After studying and teaching acting, Kapiniaris, whose family originally hail from Kalamata, began performing on stage, most notably with his future Acropolis Now collaborator, Simon Palomares, first creating the Tiboldi Brothers, before experiencing success with the now seminal stage show, Wogs Out of Work.

It would all lead to the creation of the Acropolis Now sit-com, which ran between 1989 to 1992.

“For me, I was working. But for other people it was like "Finally something we can relate to,”" says Kapiniaris.

“Apparently they were the best shows to go to – from what the fans have been telling me. We even had the staff at Channel 7 come to our show. We had our crews coming, and they’d sit in the back row like it was a sport and they’d be chanting along.

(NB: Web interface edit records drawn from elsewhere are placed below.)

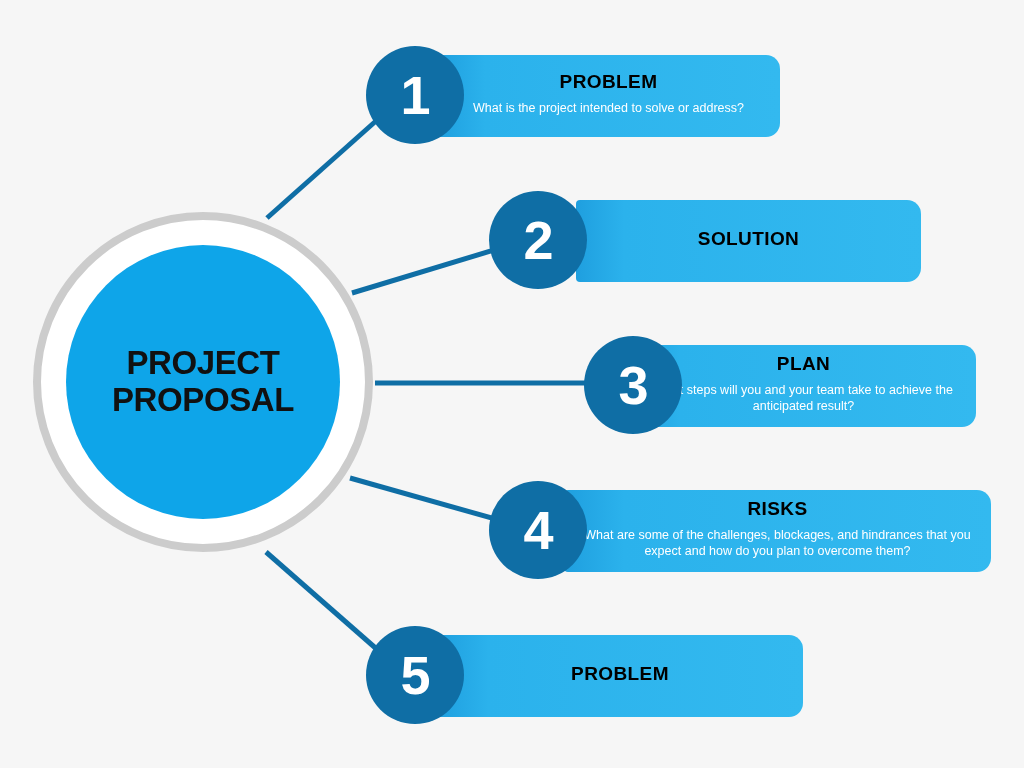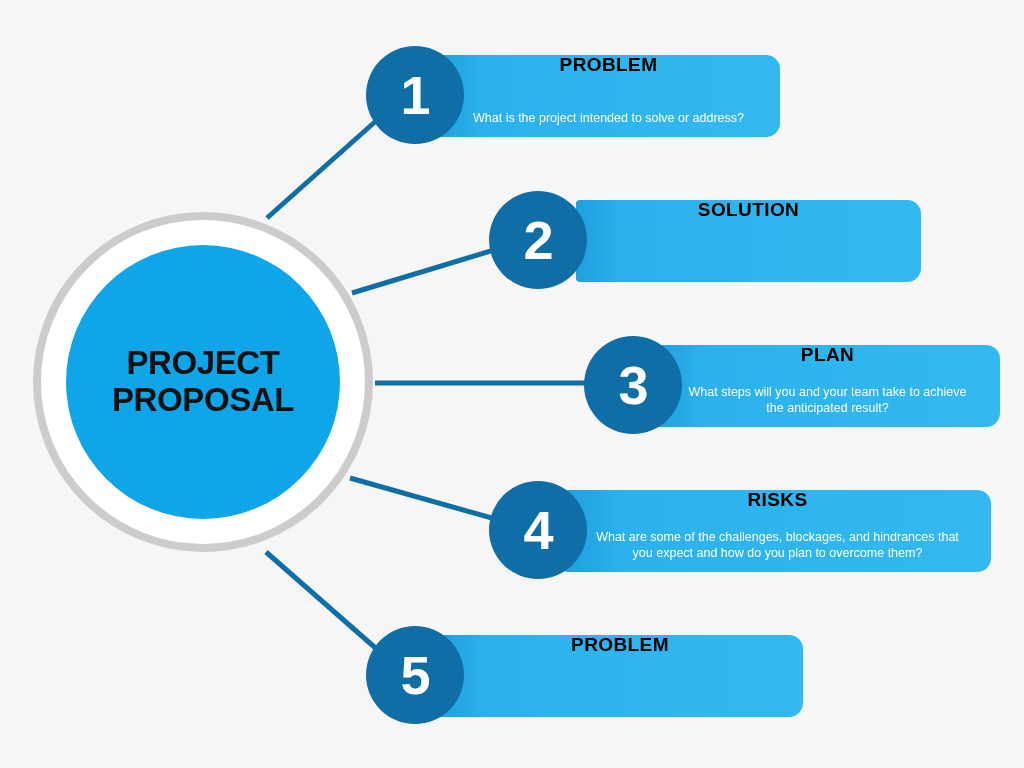--- a/index.html
+++ b/index.html
@@ -74,38 +74,38 @@
   }
   .step-bar {
     position: absolute;
     height: 82px;
     border-radius: 4px 14px 14px 4px;
     background: linear-gradient(to right, #1f9fdf 0%, #2bb2ec 14%, #33b9ef 100%);
     box-sizing: border-box;
     display: flex;
     flex-direction: column;
     align-items: center;
-    justify-content: space-between;
+    justify-content: center;
     z-index: 5;
   }
   .step-title {
     color: #000000;
     font-weight: bold;
     font-size: 19px;
     letter-spacing: 0.4px;
     line-height: 1.1;
     margin: 0 0 4px 0;
     text-align: center;
   }
   .step-desc {
     color: #ffffff;
     font-size: 12.5px;
     line-height: 1.28;
     text-align: center;
-    margin: 11px;
+    margin: 4px;
     padding: 0 14px;
     max-width: 100%;
   }
   .step-circle {
     position: absolute;
     width: 98px;
     height: 98px;
     border-radius: 50%;
     background: #0f6ea5;
     z-index: 6;
@@ -152,21 +152,21 @@
       </div>
       <div class="step">
         <div class="step-bar" style="left: 576px; top: 200px; width: 345px;">
           <div class="step-title">SOLUTION</div>
         </div>
         <div class="step-circle" style="left: 489px; top: 191px;">
           <div class="step-num">2</div>
         </div>
       </div>
       <div class="step">
-        <div class="step-bar" style="left: 655px; top: 345px; width: 345px;">
+        <div class="step-bar" style="left: 631px; top: 345px; width: 345px;">
           <div class="step-title">PLAN</div>
           <div class="step-desc">What steps will you and your team take to achieve the anticipated result?</div>
         </div>
         <div class="step-circle" style="left: 584px; top: 336px;">
           <div class="step-num">3</div>
         </div>
       </div>
       <div class="step">
         <div class="step-bar" style="left: 564px; top: 490px; width: 427px;">
           <div class="step-title">RISKS</div>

If we ever stuffed up, they’d go "Shoot, goal!"”

“If you watch the box-set, in the bloopers you can hear them in the background.”

George Kapiniaris

George Kapiniaris

The now 60-year-old also told Ouzo Talk about the process for writing, rehearsing and recording Acropolis Now, including the tensions that would occur between actors, writers and producers in the background.

For Kapiniaris though, it’s all just been great fun.

“I haven’t done a serious day’s work in my life – like a job. Feel my hands. They’re soft,”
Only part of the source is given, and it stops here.